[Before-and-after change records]
::::::::::

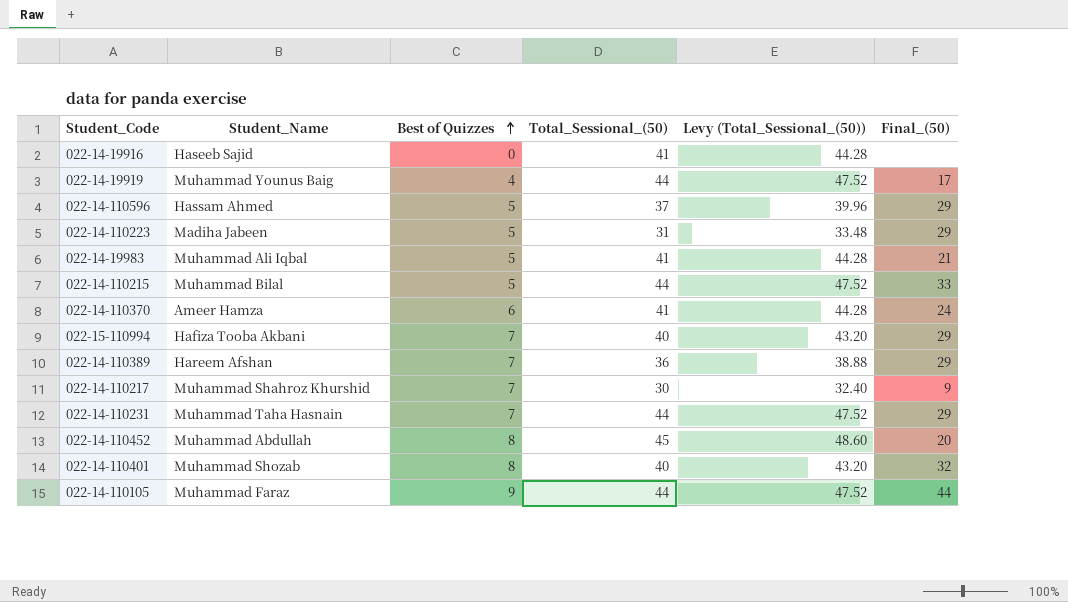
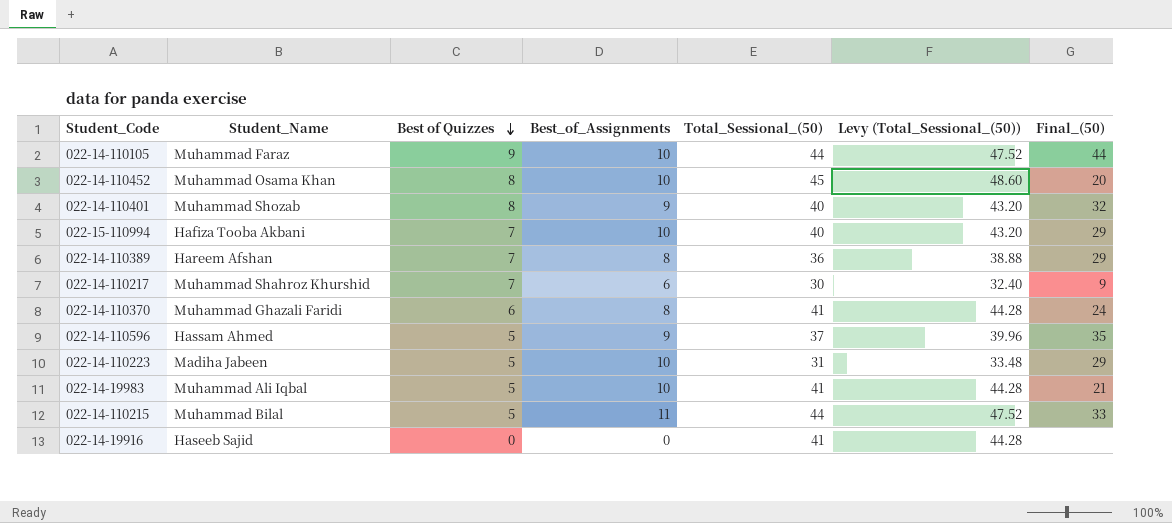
row order: Best of Quizzes ascending -> Best of Quizzes descending
column Best_of_Assignments | position: none -> 4
row 022-14-19919: Muhammad Younus Baig | 4 | 44 | 47.52 | 17 -> none
row 022-14-110231: Muhammad Taha Hasnain | 7 | 44 | 47.52 | 29 -> none
022-14-110452 | Student_Name: Muhammad Abdullah -> Muhammad Osama Khan
022-14-110370 | Student_Name: Ameer Hamza -> Muhammad Ghazali Faridi
022-14-110596 | Final_(50): 29 -> 35

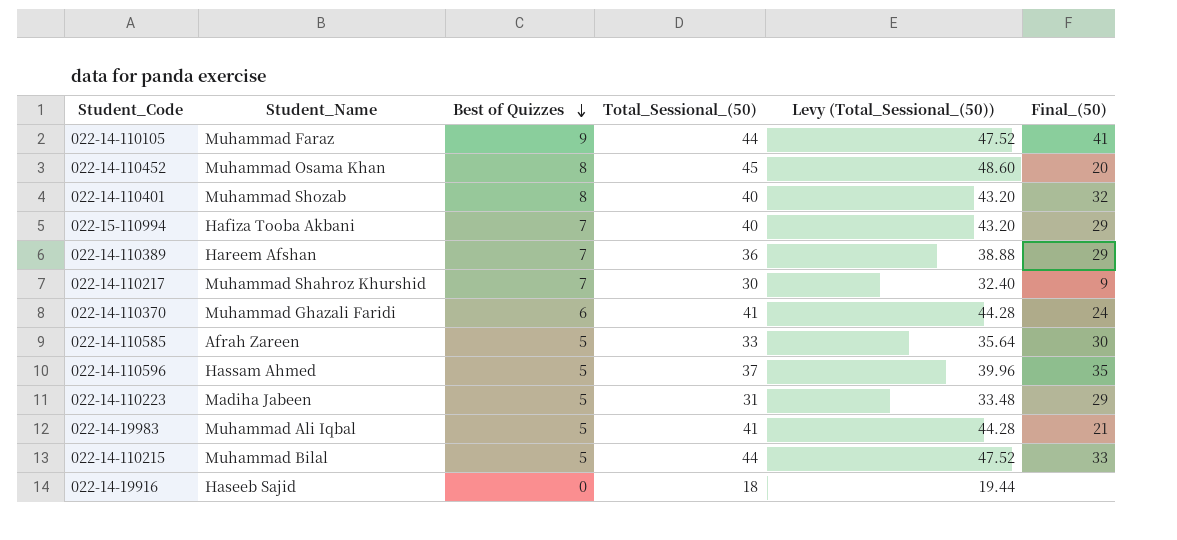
column Best_of_Assignments | position: 4 -> none
022-14-110105 | Final_(50): 44 -> 41
row 022-14-110585: none -> Afrah Zareen | 5 | 33 | 35.64 | 30
022-14-19916 | Total_Sessional_(50): 41 -> 18
022-14-19916 | Levy (Total_Sessional_(50)): 44.28 -> 19.44

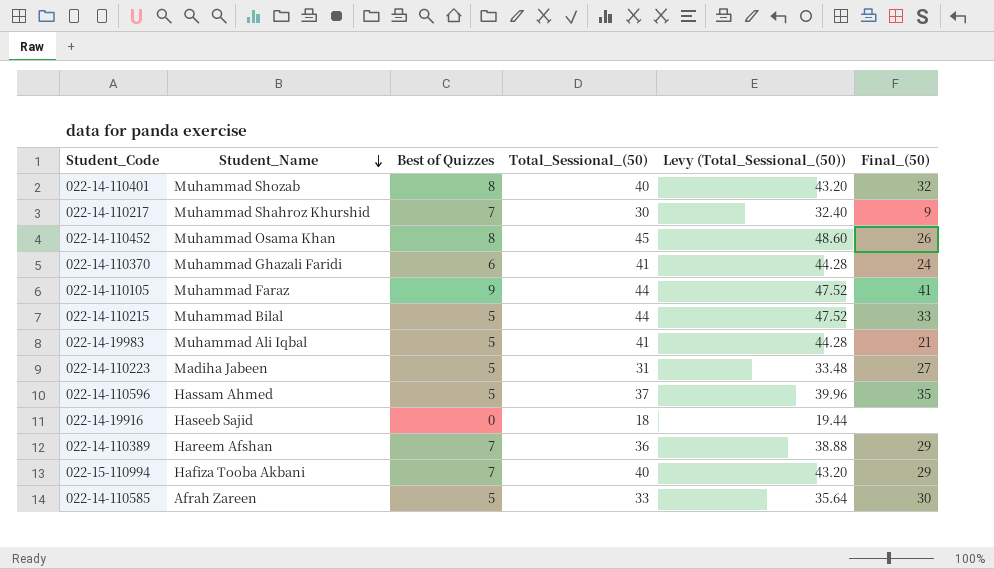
row order: Best of Quizzes descending -> Student_Name descending
022-14-110452 | Final_(50): 20 -> 26
022-14-110223 | Final_(50): 29 -> 27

::::::::::

• **WHAT NEEDS TO BE DONE**
Where a line above holds the word "none", copy it.

• **PROBLEM SOLUTION**
column Best_of_Assignments | position: none -> 4
row 022-14-19919: Muhammad Younus Baig | 4 | 44 | 47.52 | 17 -> none
row 022-14-110231: Muhammad Taha Hasnain | 7 | 44 | 47.52 | 29 -> none
column Best_of_Assignments | position: 4 -> none
row 022-14-110585: none -> Afrah Zareen | 5 | 33 | 35.64 | 30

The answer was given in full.